## Task requirements:
Scan the listing below for "subtotal", then report every line that has it.

## Extracted information:
========================================

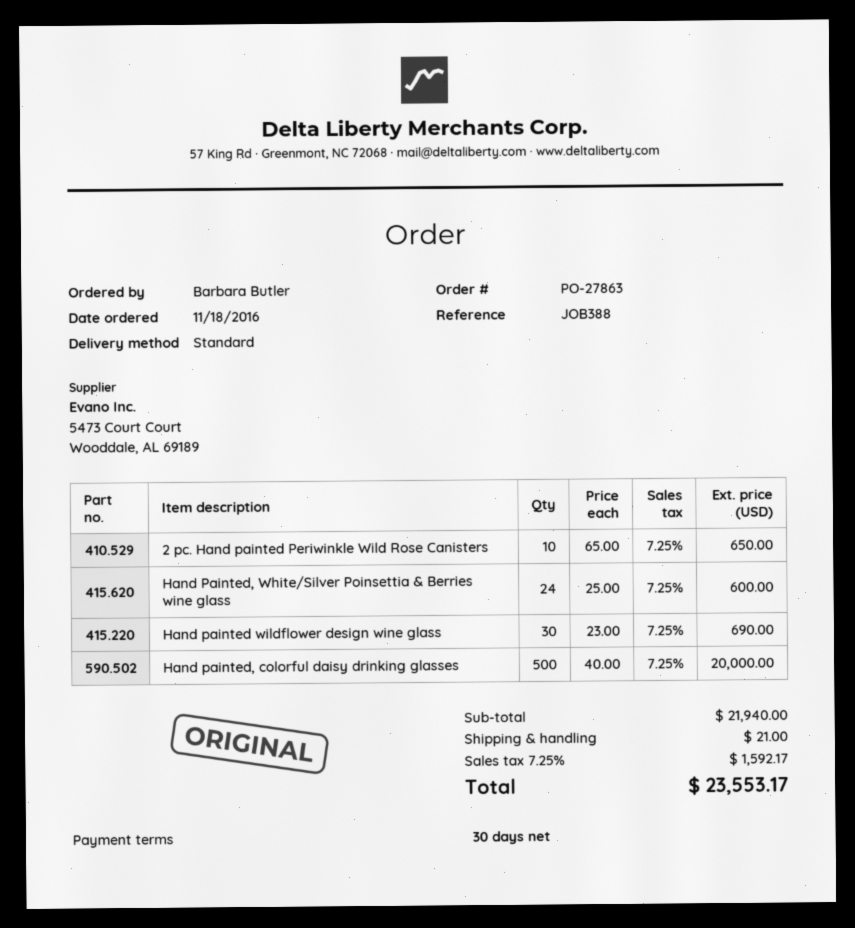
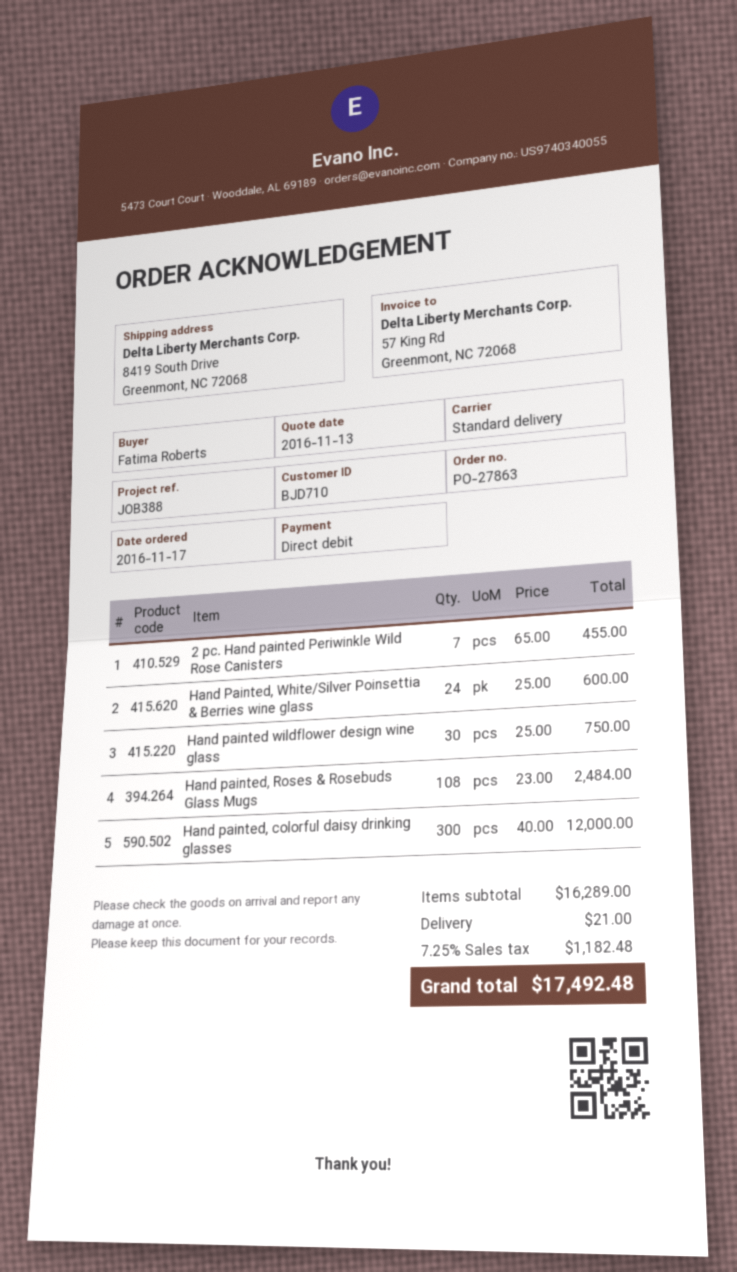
order date: 2016-11-18 -> 2016-11-17
ordered by: Barbara Butler -> Fatima Roberts
2 pc. Hand painted Periwinkle Wild Rose Canisters: 10 x 65.00 = 650.00 -> 7 x 65.00 = 455.00
Hand painted wildflower design wine glass: 30 x 23.00 = 690.00 -> 30 x 25.00 = 750.00
Hand painted, colorful daisy drinking glasses: 500 x 40.00 = 20000.00 -> 300 x 40.00 = 12000.00
Hand painted, Roses & Rosebuds Glass Mugs: none -> 108 x 23.00 = 2484.00
subtotal: 21940.00 -> 16289.00
tax: 7.25% = 1592.17 -> 7.25% = 1182.48
total: 23553.17 -> 17492.48

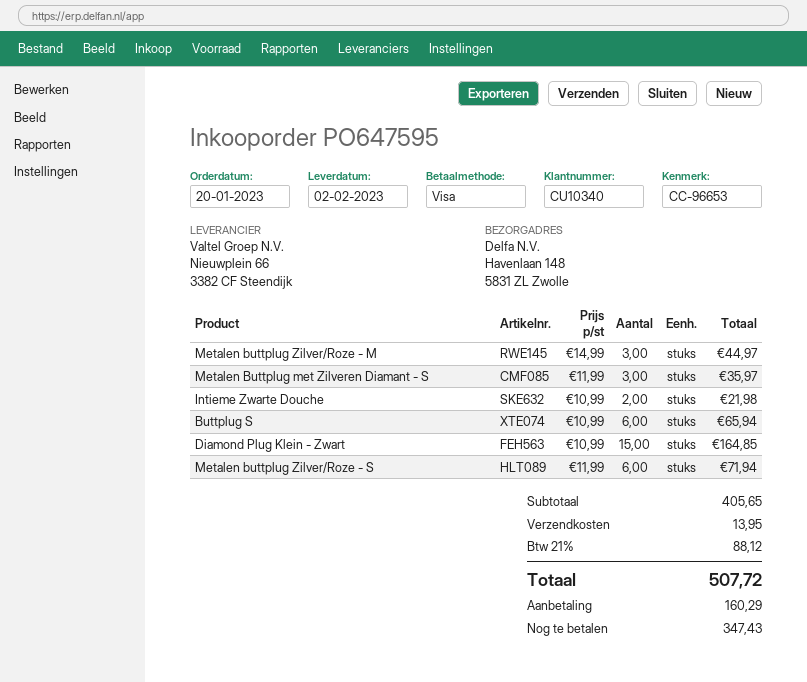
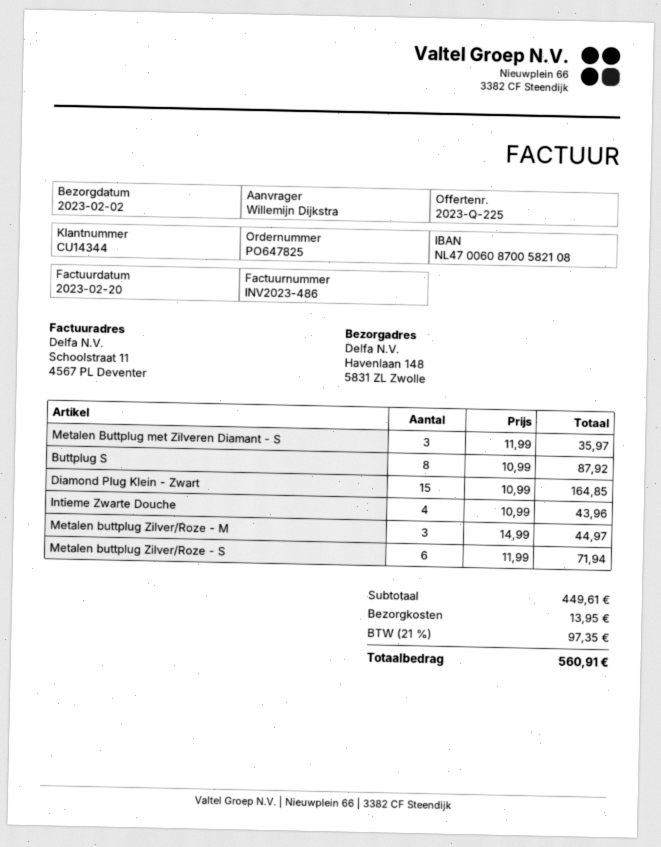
order number: PO647595 -> PO647825
customer number: CU10340 -> CU14344
Intieme Zwarte Douche: 2 x 10.99 = 21.98 -> 4 x 10.99 = 43.96
Buttplug S: 6 x 10.99 = 65.94 -> 8 x 10.99 = 87.92
subtotal: 405.65 -> 449.61
tax: 21% = 88.12 -> 21% = 97.35
total: 507.72 -> 560.91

========================================

## Answer to the problem:
subtotal: 21940.00 -> 16289.00
subtotal: 405.65 -> 449.61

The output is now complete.